You can now account for clustered data in your lasso analysis. Ignoring clustering may lead to incorrect results in the presence of correlation between observations within the same cluster. But with Stata's lasso commands—both those for prediction and those for inference—you can now obtain results that account for clustering.

With lasso commands for prediction, you simply add the cluster() option. For instance, type

. lasso linear y x1-x5000, cluster(idcode)

to account for possible correlation between observations with the same idcode during model selection. You can do this with lasso models other than linear, such as logit or Poisson, and with variable-selection methods other than lasso, such as elastic net and square-root lasso.

With lasso commands for inference, you add the vce(cluster) option. For instance, type

. poregress y x1, controls(x2-x5000) vce(cluster idcode)

to produce cluster–robust standard errors that account for clustering in idcode using partialing-out lasso for linear outcomes. The vce(cluster) option is supported with all inferential lasso commands, including the new command for treatment-effects estimation with lasso.

Let's see it work

We want to fit a linear-lasso model for the log of wages (ln_wage) using a set of variables and their second-order interactions. We have data on the individual's age, age; work experience, experience; job tenure, tenure; whether the individual lives in a rural area, rural; if they live in the South, south; and if they have no college education, nocollege. We want a good prediction of the log of wages given these controls.

We have repeated observations of individuals over time; we have clustered data. Each individual is identified by idcode.

We define the global macro $vars as variables and $controls as the full list of control variables.

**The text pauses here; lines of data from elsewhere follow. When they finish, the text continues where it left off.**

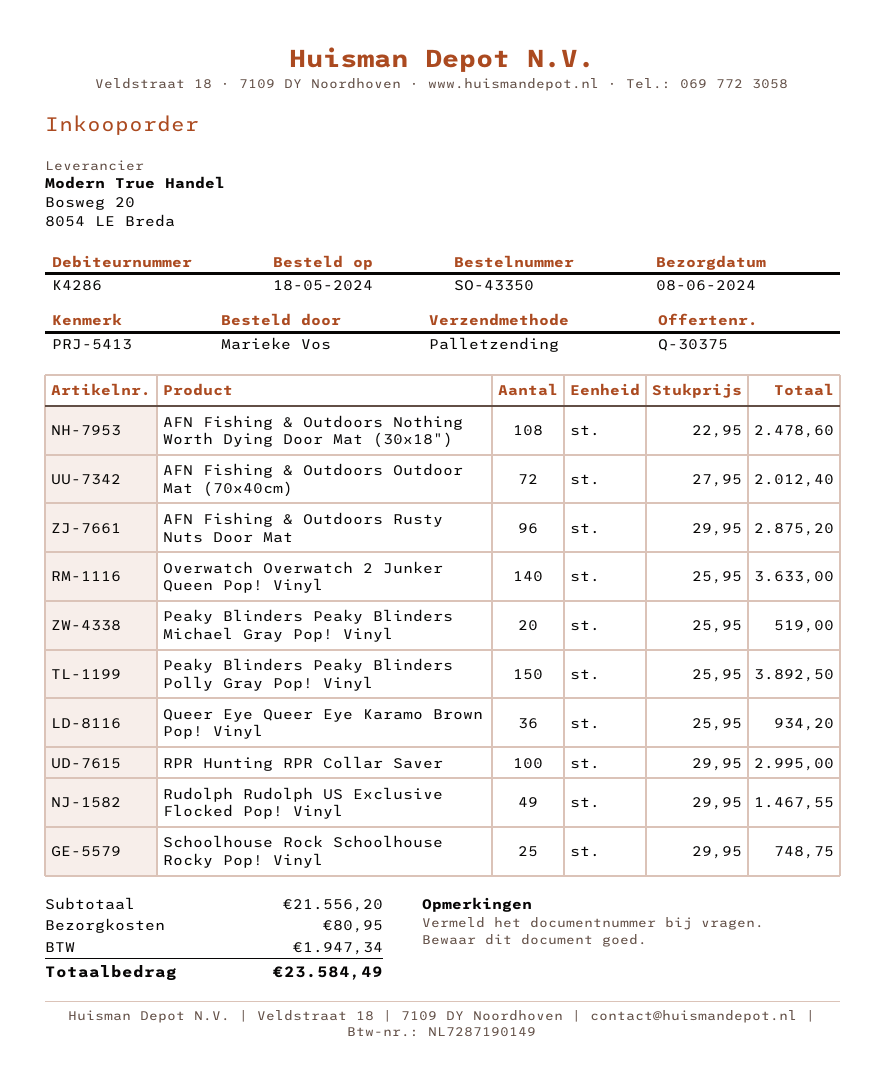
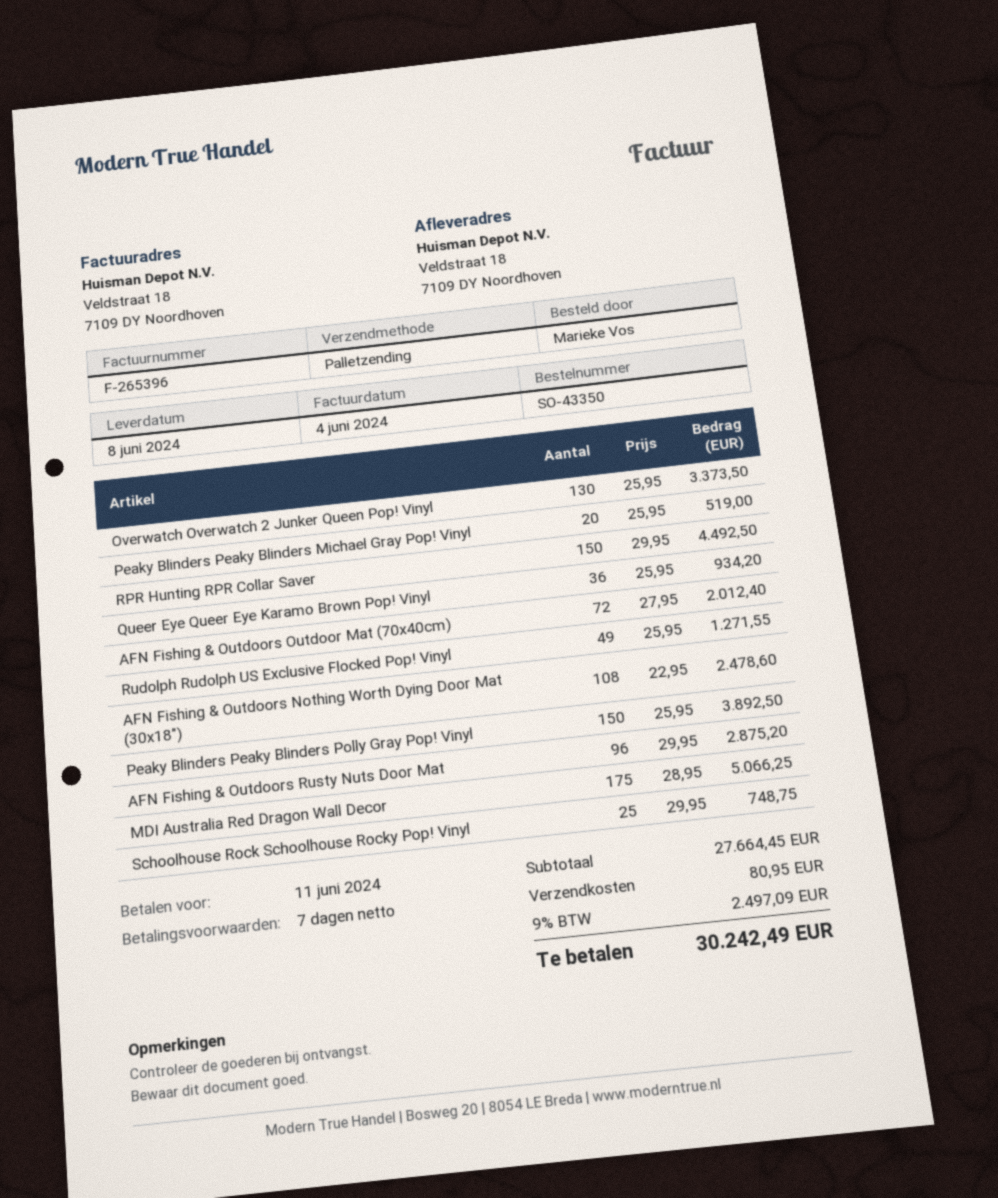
Overwatch Overwatch 2 Junker Queen Pop! Vinyl: 140 x 25.95 = 3633.00 -> 130 x 25.95 = 3373.50
RPR Hunting RPR Collar Saver: 100 x 29.95 = 2995.00 -> 150 x 29.95 = 4492.50
Rudolph Rudolph US Exclusive Flocked Pop! Vinyl: 49 x 29.95 = 1467.55 -> 49 x 25.95 = 1271.55
MDI Australia Red Dragon Wall Decor: none -> 175 x 28.95 = 5066.25
subtotal: 21556.20 -> 27664.45
tax: 1947.34 -> 2497.09
total: 23584.49 -> 30242.49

. global vars c.(age tenure experience) i.(rural south nocollege)
. global controls ($vars)##($vars)

We fit the lasso model and specify option cluster(idcode) to account for clustering, and we specify option rseed(1234) to make the results reproducible.

. lasso linear ln_wage $controls, cluster(idcode) rseed(1234)

10-fold cross-validation with 100 lambdas ...
(output omitted)
... change in the deviance stopping tolerance reached ... last lambda selected

Lasso linear model                          No. of obs        =    28,093
                                            No. of covariates =        45
Cluster: idcode                             No. of clusters   =     4,699
Selection: Cross-validation                 No. of CV folds   =        10

No. of Out-of- CV mean
nonzero sample prediction
ID Description lambda coef. R-squared error
1 first lambda .2261424 0 0.0010 .2526964
81 lambda before .0001325 23 0.3088 .1748403
* 82 selected lambda .0001207 23 0.3088 .1748393
83 lambda after .00011 23 0.3088 .1748406
92 last lambda .0000476 24 0.3087 .1748552
* lambda selected by cross-validation

There are 4,699 clusters. Behind the scenes, the cross-validation procedure draws random samples by idcode to arrive at the optimal lambda.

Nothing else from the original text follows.